Urban and regional Air Mobility (URAM) and relocation decisions in the United States: Insights from a machine learning-supported path analysis
Abstract
Urban and Regional Air Mobility (URAM) uses electric vertical takeoff and landing(eVTOL) aircraft to offer efficient, sustainable transportation within and between urban and regional areas. While existing studies have primarily focused on public interest and willingness to adopt URAM, its potential implications for residential and workplace relocation decisions remain underexplored.

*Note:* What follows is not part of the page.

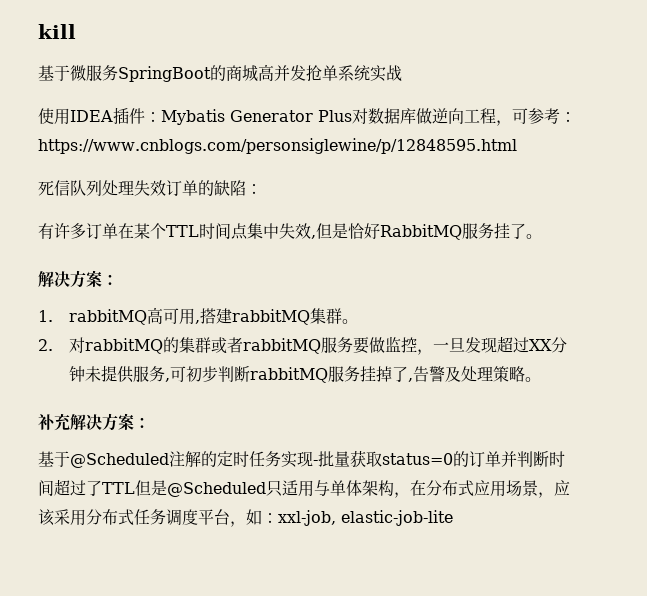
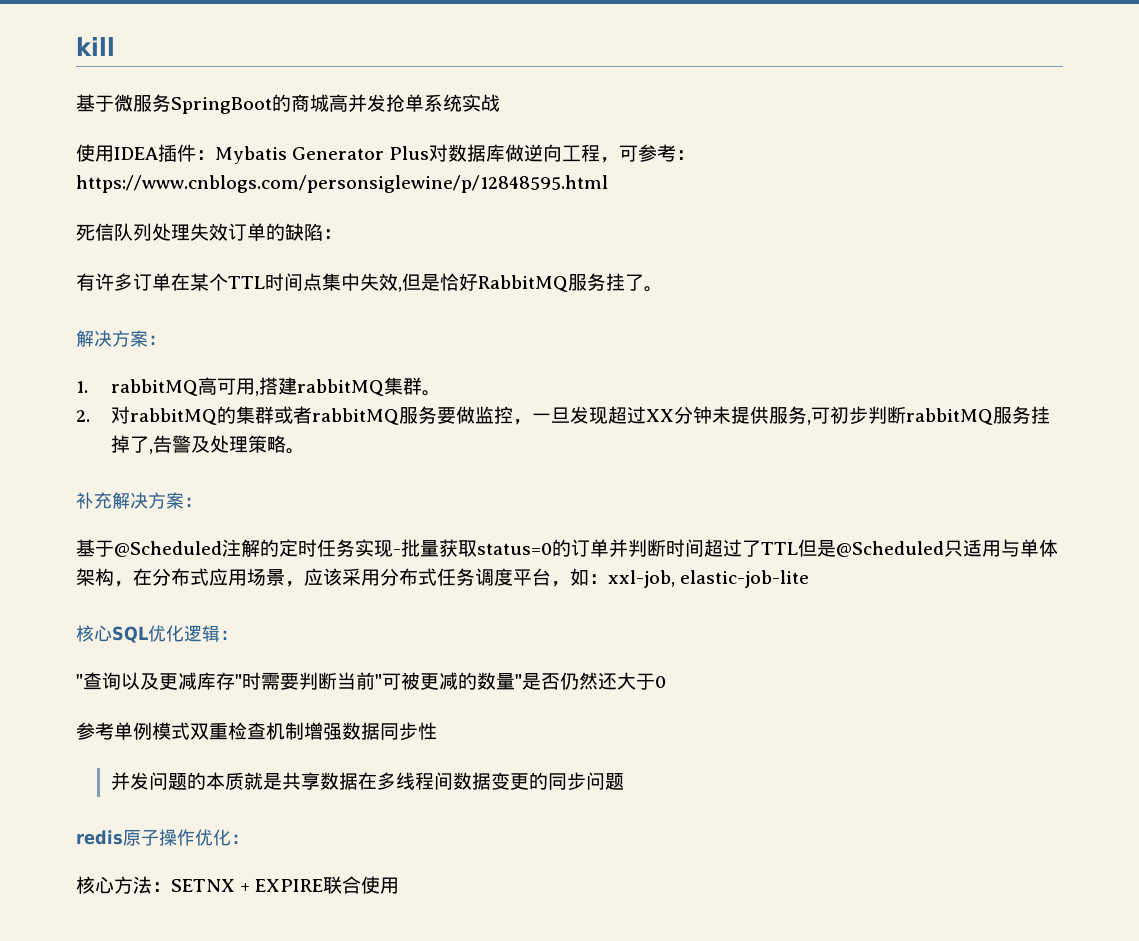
(453, 518) none -> [76,625,238,643] [76,672,666,690] [76,722,437,741] [110,772,624,791] [76,829,249,846] [76,876,400,894] // 核心SQL优化逻辑： // "查询以及更减库存"时需要判断当前"可被更减的数量"是否仍然还大于0 // 参考单例模式双重检查机制增强数据同步性 // 并发问题的本质就是共享数据在多线程间数据变更的同步问题 // redis原子操作优化： // 核心方法：SETNX + EXPIRE联合使用

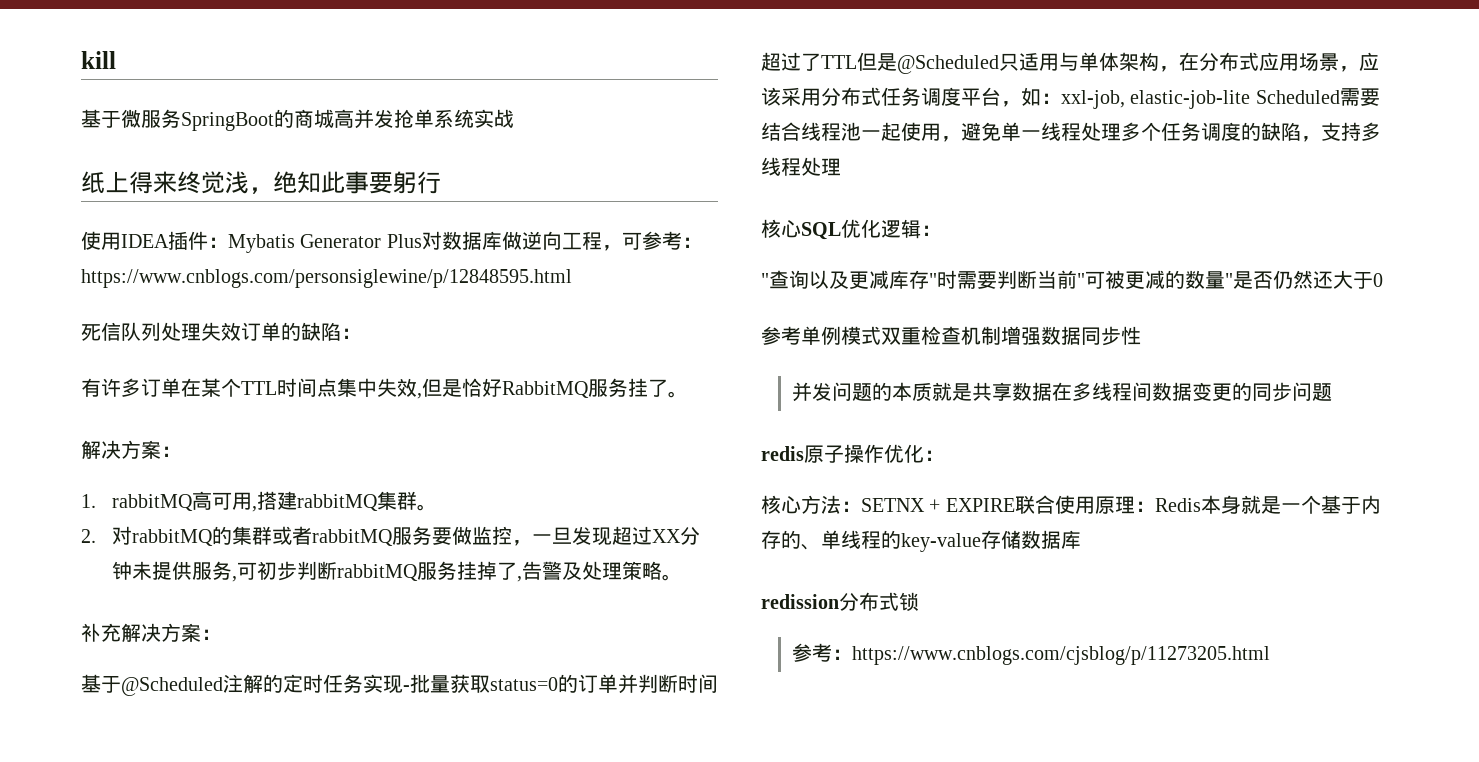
(500, 103) none -> [81,171,441,194] // 纸上得来终觉浅，绝知此事要躬行
(810, 579) none -> [1255,88,1380,106] [761,122,1381,142] [761,157,841,176] Scheduled需要结合线程池一起使用，避免单一线程处理多个任务调度的缺陷，支持多线程处理
(400, 885) none -> [1094,495,1381,514] [761,530,1081,552] [761,592,919,611] [792,643,1271,665] 原理：Redis本身就是一个基于内存的、单线程的key-value存储数据库 // redission分布式锁 // 参考：https://www.cnblogs.com/cjsblog/p/11273205.html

By substantially reducing travel times, URAM may disrupt conventional location constraints for daily commuters. This study surveys over 1000 individuals across the United States to assess perceptions of URAM and its influence on relocation decisions. A combination of path analysis and machine learning techniques—including Naïve Bayes, K-Nearest Neighbors, Random Forest, Support Vector Machine, and Neural Networks—is employed to explore the associations among sociodemographic factors, travel behavior, URAM perceptions, and relocation decisions. Results indicate that higher income and employment in technical occupations are positively associated with URAM interest, while older age, larger household sizes, and carpooling habits are negatively associated. Educational attainment, income, and commuting preferences also shape the extent to which URAM is considered as an alternative to relocation. Path analysis reveals intricate indirect effects, some of which amplify or reverse direct influences on relocation behavior. The insights from this study suggest that, for example, URAM planning should account for access disparities for rural residents and older populations, support mobility for high-tech workers, and anticipate land use changes around future vertiport hubs.